Cuando Tenochtitlan cayó, la empresa nueva era disponer de los grandes tesoros de la tierra nueva. A pesar de ser un hombre ambicioso Hernán Cortés era fiel a la corona y quería que el tesoro de Moctezuma II fuera directo a las manos del monarca Carlos V. Bernal Díaz del Castillo menciona que el conquistador mandó Alonso de Ávila con el oro y el asiento de Moctezuma: “e iba con los dos navíos camino de España, no muy lejos de aquella isla topa con ellos Juan Florín, francés corsario, y toma el oro y navíos, y prende al Alonso de Ávila y llevóle preso a Francia”.
México, al ser conquistado por las huestes españolas, fue una mina de oro (o de plata para ser más precisos) que se guardó con secrecía. Los españoles alardeaban de la nueva victoria, pero guardaban detalles de cómo llegar y de lo que en sus tierras se hallaba.
La curiosidad llamó a los marinos a zarpar y descubrir, pero arriesgarse a perderse en la inmensidad del mar por una tierra inhóspita en la que hasta se creía que había caníbales y todo tipo de amenazas, pues... no valía tanto la pena. Pero hubo navegantes que estaban dispuestos a viajar hacia lo desconocido, al fin y al cabo, el peligro era algo constante en su forma de vida. Es así que los piratas llegaron a la Nueva España.
Buscaron dar con embarcaciones españolas. Sin embargo, solo obtuvieron tesoros menores como azúcar, cueros y otros alimentos. Así que aplicaron otra estrategia: el ataque a las poblaciones del nuevo continente; al fin y al cabo, amedrentar al gobierno contrincante no resultaba dañino. Aunque no lograron obtener mucho.
No fue hasta que comenzaron a hablar del oro y las perlas que se encontraban en el otro mundo para elevar anclas y salir despedidos para aquella desconocida tierra. Y así atacaron por primera vez en 1521, con el inicio de las guerras franco-españolas entre Carlos I y Francisco I. Unos corsarios franceses atacaron una flotilla de tres carabelas, secuestrando dos.
Así es, el robo descrito al inicio por Bernal Díaz del Castillo.
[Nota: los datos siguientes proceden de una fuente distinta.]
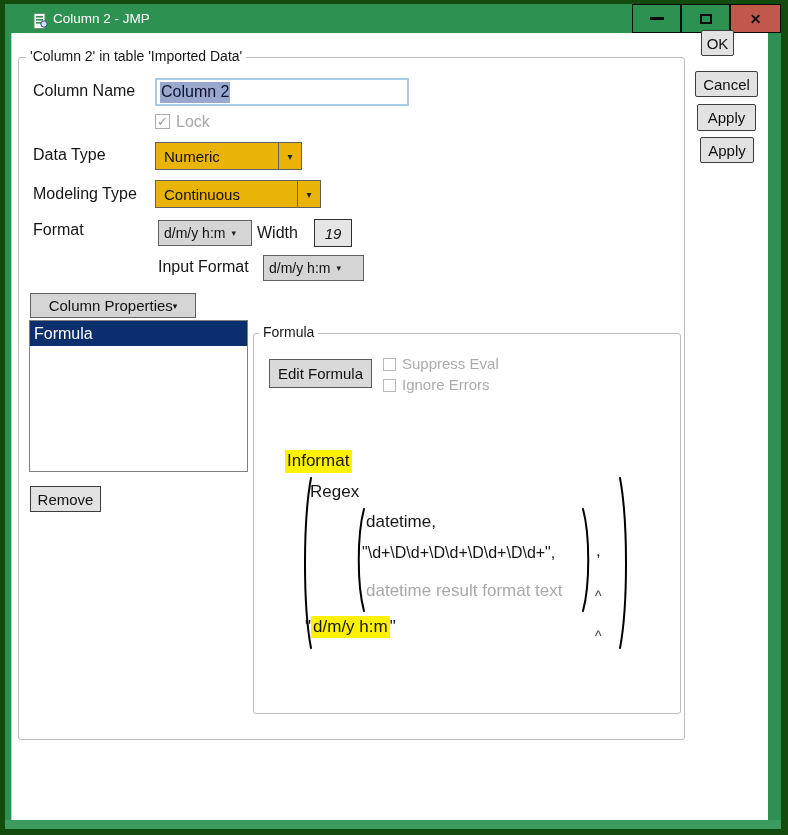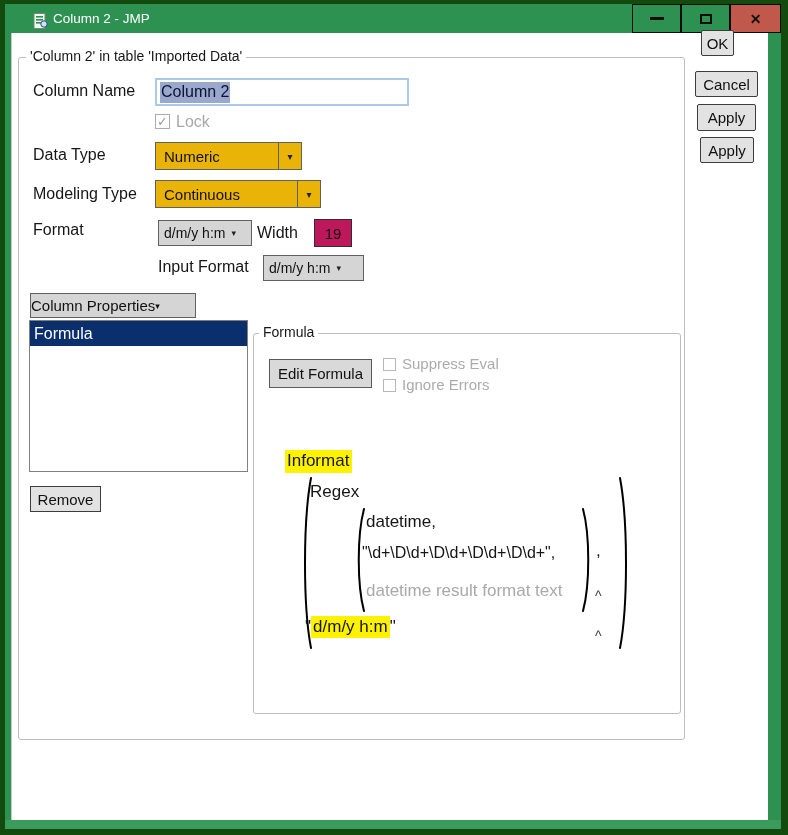"19" #width-input { background: #be185d -> #e5e5e5; font-style: none -> italic }
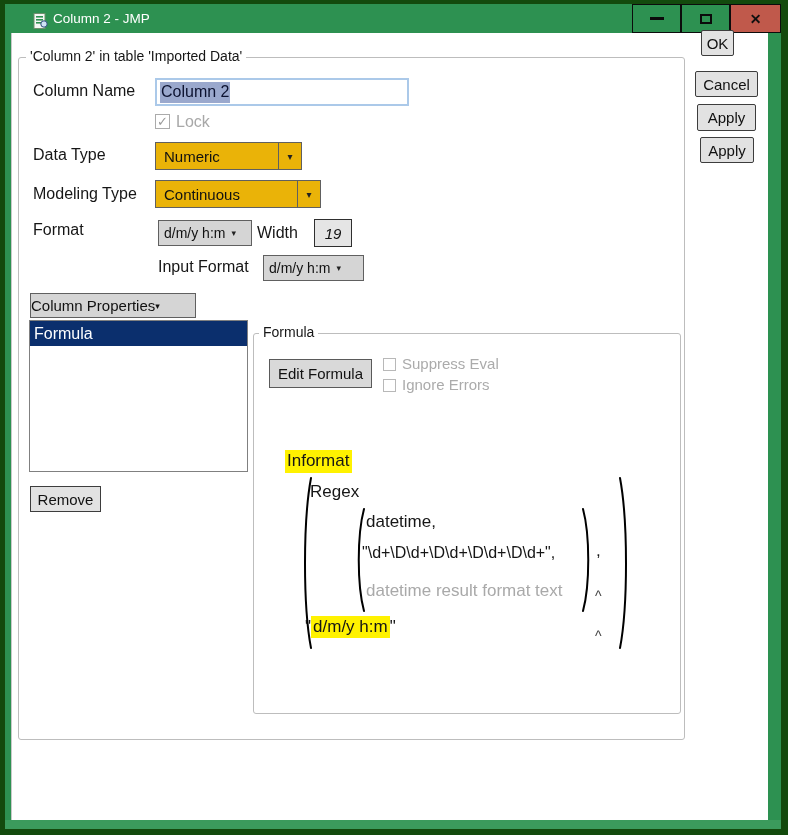"Column Properties" #btn-column-properties { justify-content: none -> center }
Esta intrépida hazaña estuvo a cargo de Jean Fleury o Joan Florín (o Juan Florín), de acuerdo con Manuel Lucena Salmoral: el primer pirata americano. Aunque este era francés. Y más parecido a un corsario.
Para esto hay que aclarar algo. Existían dos tipos de bandidos: los piratas y los corsarios. Como explica Peter Lehr en Piratas: “estos dos depredadores marítimos utilizan las mismas tácticas y llevan a cabo operaciones muy similares; la diferencia estriba en que los piratas actúan por cuenta propia, mientras que los corsarios (…) actúan bajo una autoridad legítima” o autorización legal.
En este caso Florín era un caso interesante: el rey le pagaba, sí, pero para que no atacara a los navíos franceses. Este robaba, aunque no necesitaba autorización y debía pagar, pero no lo hacía.
Instalado en el Atlántico en cerca de las islas de Azores y las Canarias, se encontró con tres naves. Florín atacó y capturó dos. Grande debió ser su sorpresa al ver tanto lujo: “58,000 barras de oro, y el tesoro de Moctecuhzoma, que Cortés enviaba al Emperador, junto con unos huesos de gigantes y muchos papeles del Cabildo” de acuerdo con Lucena Salmoral.
Auspiciado y alentado por su monarca a quien decidió darle un poco en esta ocasión, volvió a sus andadas. Sin embargo, no le saldría la jugada: en 1527 fueron detenidas varias embarcaciones francesas y arrestadas 150 personas. Entre ellas se encontraba Juan Florín. Fue sentenciado a muerte y ahorcado en el pueblo de Colmenar de Arenas, cerca de Toledo.
Del Castillo escribió que “los enviaron presos a la corte a Su Majestad; y desque lo supo mandó que en el camino hiciesen justicia dellos, y en el puerto del Pico les ahorcaron; y en esto paró nuestro oro y capitanes que lo llevaron, y el Juan Florín que lo robó”.
La piratería continuaría con el gran saqueo de plata que vino hasta el siglo XVI. El gran flujo pirata termina cuando España implementa su sistema de flotas y se apodera de la Florida dejando seguro el canal de Bahamas, muy aprovechado por los bandidos marinos.